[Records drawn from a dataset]
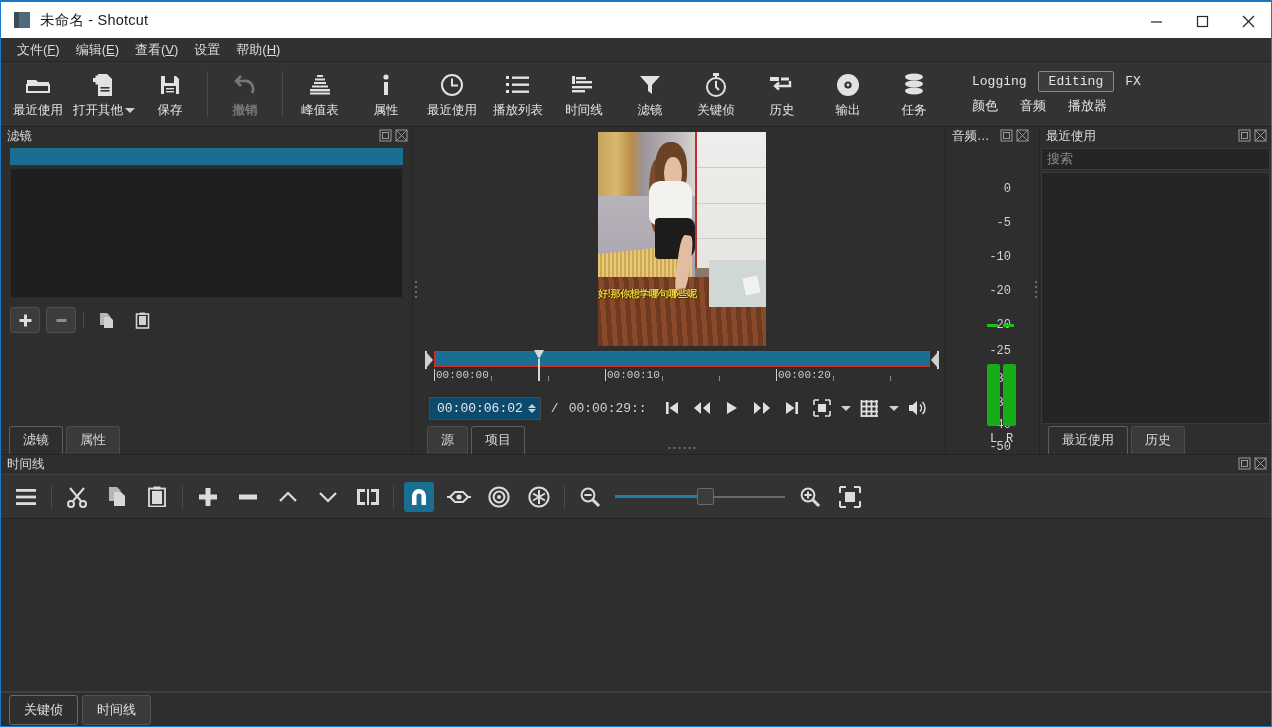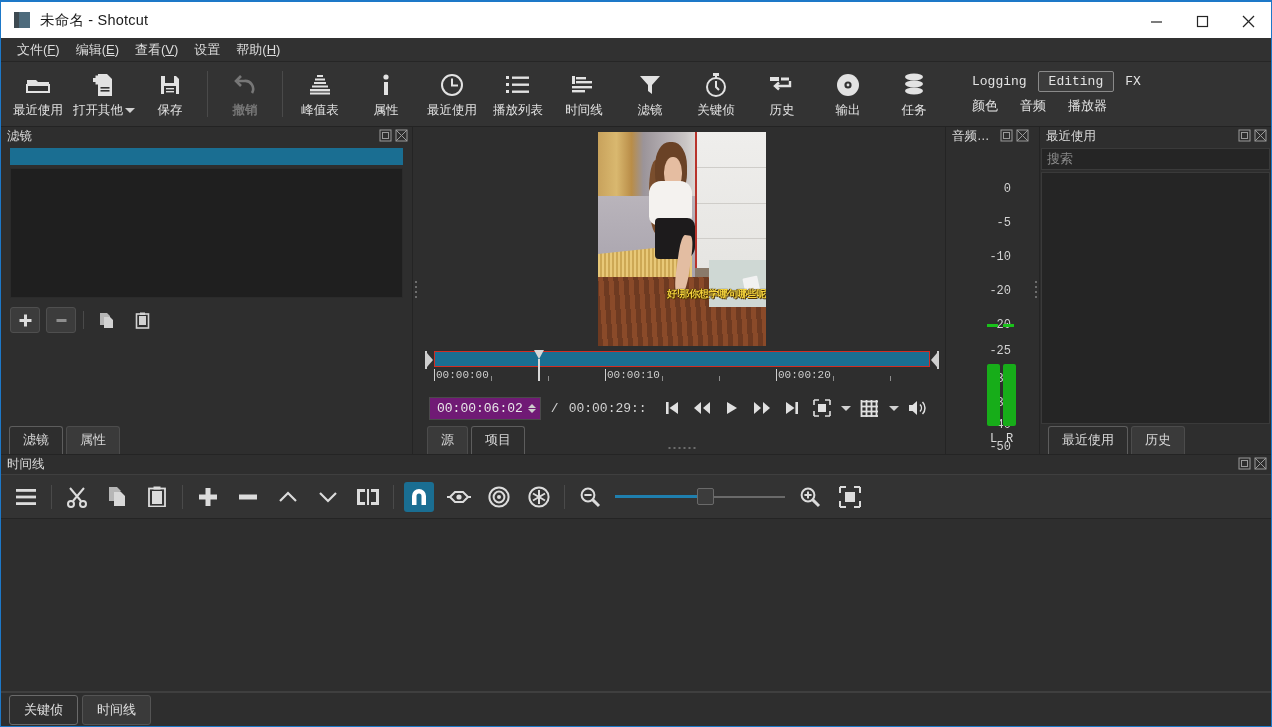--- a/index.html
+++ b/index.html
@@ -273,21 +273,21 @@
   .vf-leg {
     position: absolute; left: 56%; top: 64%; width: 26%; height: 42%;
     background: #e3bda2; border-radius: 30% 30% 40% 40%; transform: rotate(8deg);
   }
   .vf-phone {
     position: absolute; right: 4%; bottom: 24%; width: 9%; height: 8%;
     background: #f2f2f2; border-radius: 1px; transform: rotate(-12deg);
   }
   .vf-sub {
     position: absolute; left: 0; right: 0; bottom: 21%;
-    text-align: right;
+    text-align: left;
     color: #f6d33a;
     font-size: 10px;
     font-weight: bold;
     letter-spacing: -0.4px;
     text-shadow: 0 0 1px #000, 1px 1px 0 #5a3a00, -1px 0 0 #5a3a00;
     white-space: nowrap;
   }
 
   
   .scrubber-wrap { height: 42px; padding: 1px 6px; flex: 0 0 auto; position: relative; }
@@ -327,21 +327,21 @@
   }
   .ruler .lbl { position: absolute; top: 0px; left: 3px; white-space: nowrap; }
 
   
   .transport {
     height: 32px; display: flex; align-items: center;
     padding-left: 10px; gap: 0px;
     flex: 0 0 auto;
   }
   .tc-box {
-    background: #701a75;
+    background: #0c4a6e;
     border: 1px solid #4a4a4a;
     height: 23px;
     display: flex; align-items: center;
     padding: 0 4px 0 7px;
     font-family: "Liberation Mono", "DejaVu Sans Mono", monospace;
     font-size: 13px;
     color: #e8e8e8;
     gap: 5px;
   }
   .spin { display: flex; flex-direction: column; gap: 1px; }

REQUIRED ACTION:
From the line containing "-327,21 +327,21 @@" to the last line of the records above, please write out every line exactly and add nothing.

OUTPUT:
@@ -327,21 +327,21 @@
   }
   .ruler .lbl { position: absolute; top: 0px; left: 3px; white-space: nowrap; }
 
   
   .transport {
     height: 32px; display: flex; align-items: center;
     padding-left: 10px; gap: 0px;
     flex: 0 0 auto;
   }
   .tc-box {
-    background: #701a75;
+    background: #0c4a6e;
     border: 1px solid #4a4a4a;
     height: 23px;
     display: flex; align-items: center;
     padding: 0 4px 0 7px;
     font-family: "Liberation Mono", "DejaVu Sans Mono", monospace;
     font-size: 13px;
     color: #e8e8e8;
     gap: 5px;
   }
   .spin { display: flex; flex-direction: column; gap: 1px; }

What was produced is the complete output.